In the data analytics and Hadoop arena, the folks at Pepperdata have an interesting story to tell. Pepperdata's cofounders ran the web search engineering team at Yahoo during the development of the first production use of Hadoop and created Pepperdata with the mission of providing a simple way of prioritizing Hadoop jobs to give resources to the ones that need them most, while ensuring that a company adheres to its SLAs.

The company's software installs in under 30 minutes on an existing Hadoop cluster without any modifications to the scheduler, workflow, or jobs, delivering visibility into Hadoop workloads at the task level. As part of an interview series that we’re doing here at OStatic, we caught up with Chad Carson, cofounder of Pepperdata (shown), for a talk. Here are his thoughts.

 Yahoo has a long history of using Hadoop and you were involved with the web search engineering team there that leveraged it. What did you learn from that experience and how did it lead you to found Pepperdata?

The web search team my Pepperdata co-founder, Sean Suchter, led at Yahoo was the first production use of Hadoop anywhere in the world. Hadoop had a huge impact on our ability to make improvements to the product very quickly and cost-effectively. I saw similar gains from using Hadoop in my sponsored search data science team — where we were able to run hundreds of live experiments each year, an increase of about 10X, leading to huge revenue gains. When we founded Pepperdata, our goal was to help enterprises get those same kinds of benefits from using Hadoop, by giving it the level of performance and reliability that enterprises need. 

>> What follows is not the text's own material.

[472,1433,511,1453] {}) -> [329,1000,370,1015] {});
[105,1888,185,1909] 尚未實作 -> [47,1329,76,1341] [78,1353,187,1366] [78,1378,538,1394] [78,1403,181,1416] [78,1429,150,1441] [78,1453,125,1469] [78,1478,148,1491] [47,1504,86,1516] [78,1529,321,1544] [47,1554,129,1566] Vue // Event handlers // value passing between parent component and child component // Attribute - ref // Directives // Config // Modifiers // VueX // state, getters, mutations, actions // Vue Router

Tell us how Pepperdata's software tools work, and why organizations focusing on Hadoop should be interested.

Pepperdata’s software (which install​s on customers' existing Hadoop clusters​ in less than one hour​) monitors and controls the use of every kind of hardware resource in real time, so that Hadoop operators can ensure that high-priority production jobs get the resources they need ​so their most critical jobs complete on time. ​The best part: our overhead is typically 1% or less for this level of control. ​Pepperdata enables enterprises to rely on Hadoop to hit SLAs for production workloads.

There have been comparisons between your software and Ambari, which helps provision, manage and monitor Hadoop clusters. What are the differences between the tools?

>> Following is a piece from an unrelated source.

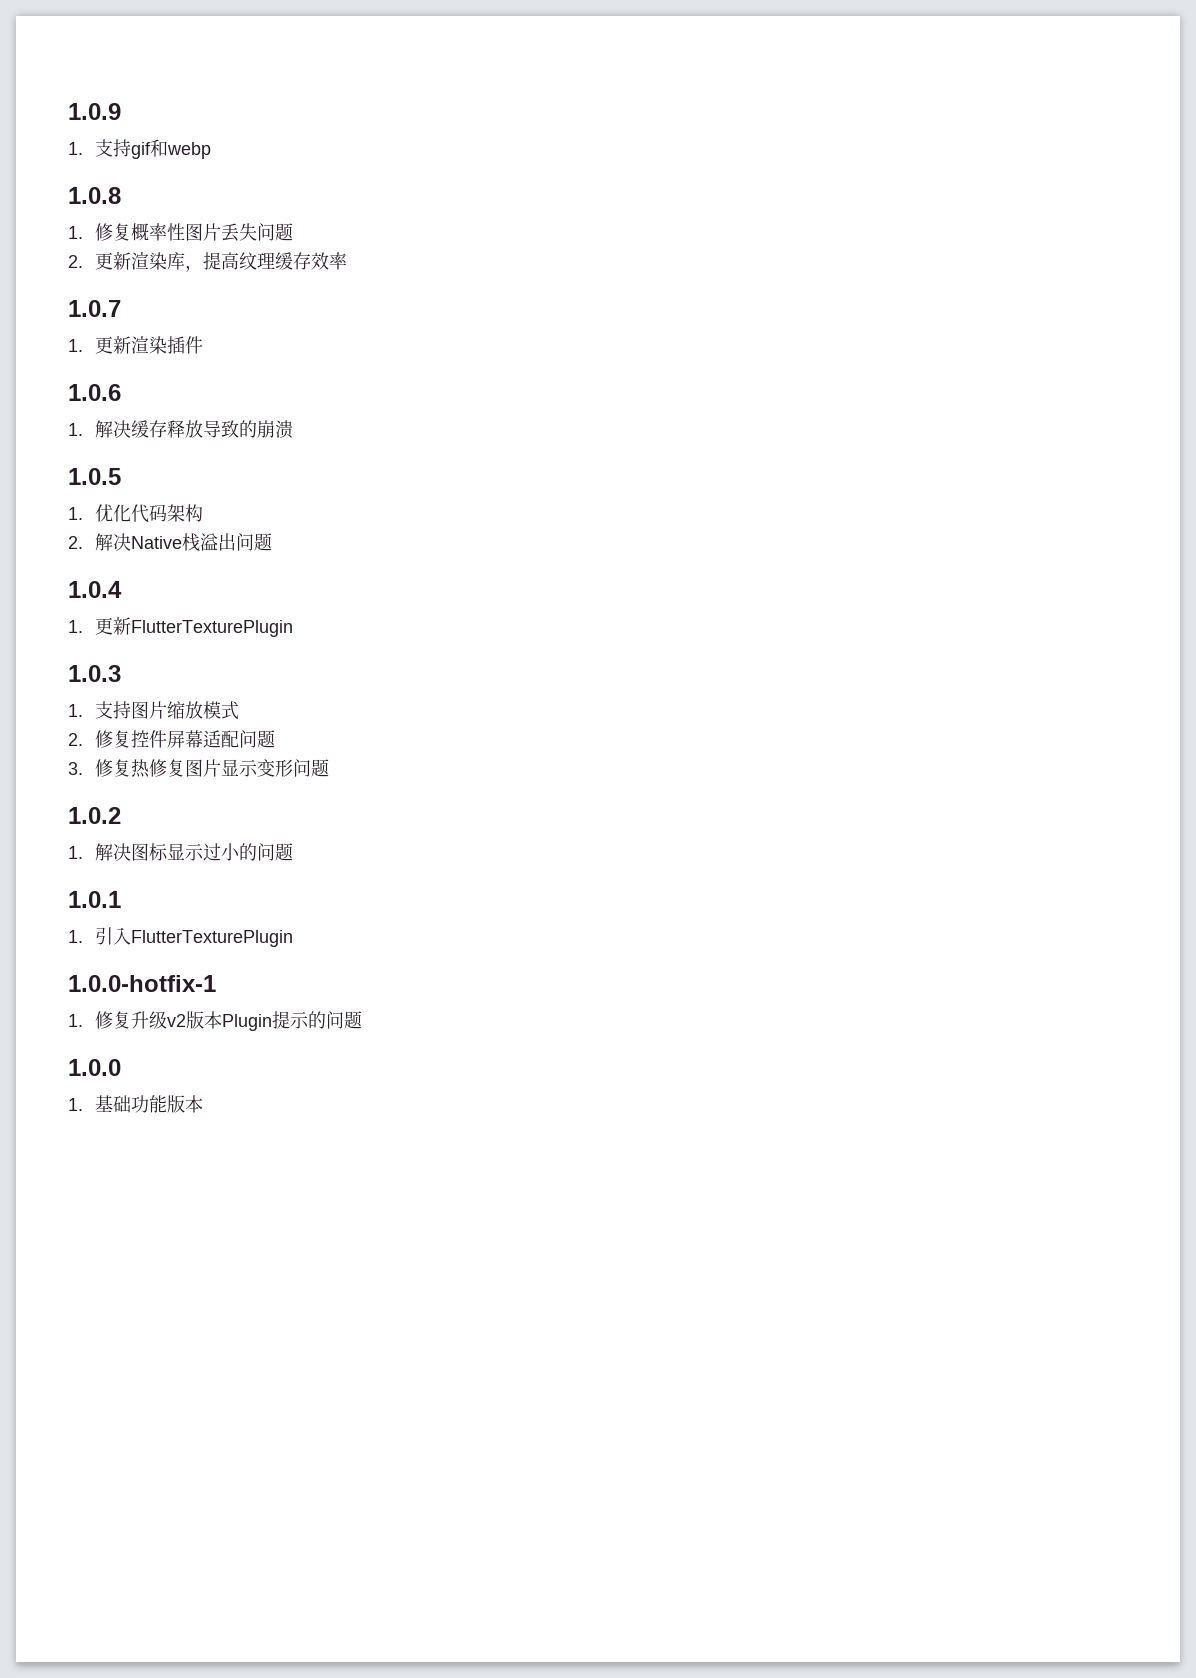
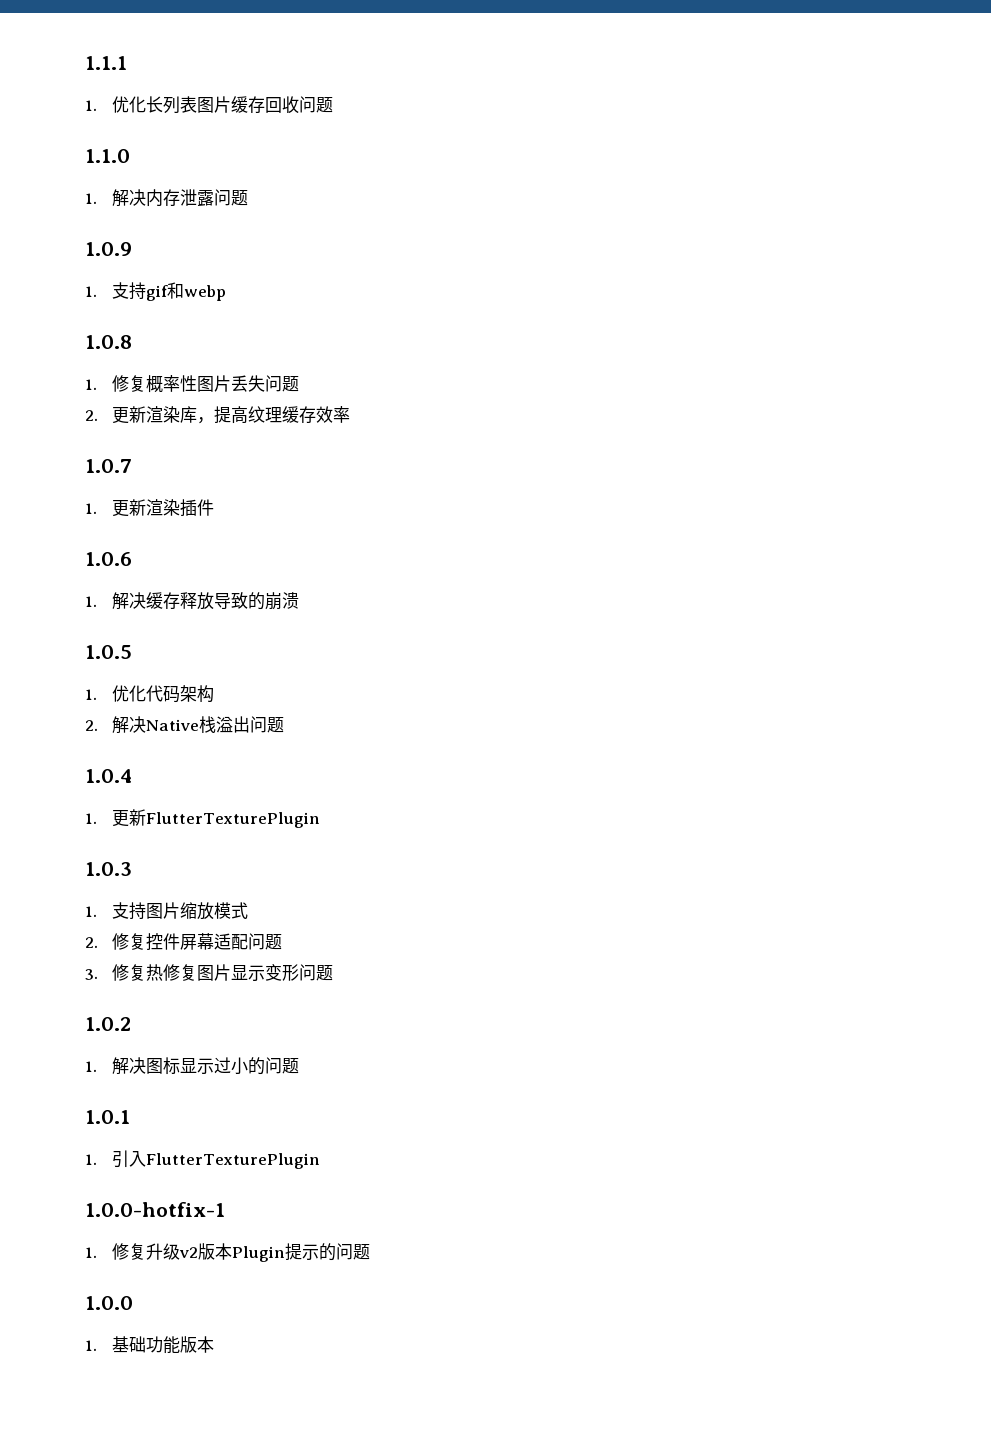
(68, 111) none -> [85,56,127,70] [85,96,334,114] [85,149,130,163] [85,189,249,207] 1.1.1 // 1.优化长列表图片缓存回收问题 // 1.1.0 // 1.解决内存泄露问题 //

Tools like Ambari are great for setting up and managing Hadoop clusters, and most of our customers are using tools like Ambari, Cloudera Manager, etc. Pepperdata’s software is totally complementary to those tools — we monitor and control hardware resource usage by every job and process, in real time, once they’ve started running. Enterprises who rely on Hadoop in production should definitely be using both cluster management tools and Pepperdata’s real-time cluster supervisor software — they work great together.

What do you have in the works as you develop your software?

We recently added support for Spark and we’ll be continuing to add support for new kinds of applications over the coming months.

Recently Gartner reported on how many enterprises are finding it hard to deploy, maintain and optimally use Hadoop. Do you think there are difficulties and a shortage of skilled Hadoop workers?

Definitely. A lot of the focus has been about a shortage of data scientists who are skilled in Hadoop, but we also see a real shortage of skilled Hadoop operators. More and more people are learning how to deploy and operate Hadoop, but industry's adoption of Hadoop is growing ​at an ​even faster​ rate​. Software like Pepperdata’s, along with tools like Ambari and Cloudera Manager, will help address the skills gap by making it easier for operators to deploy Hadoop and get predictable performance.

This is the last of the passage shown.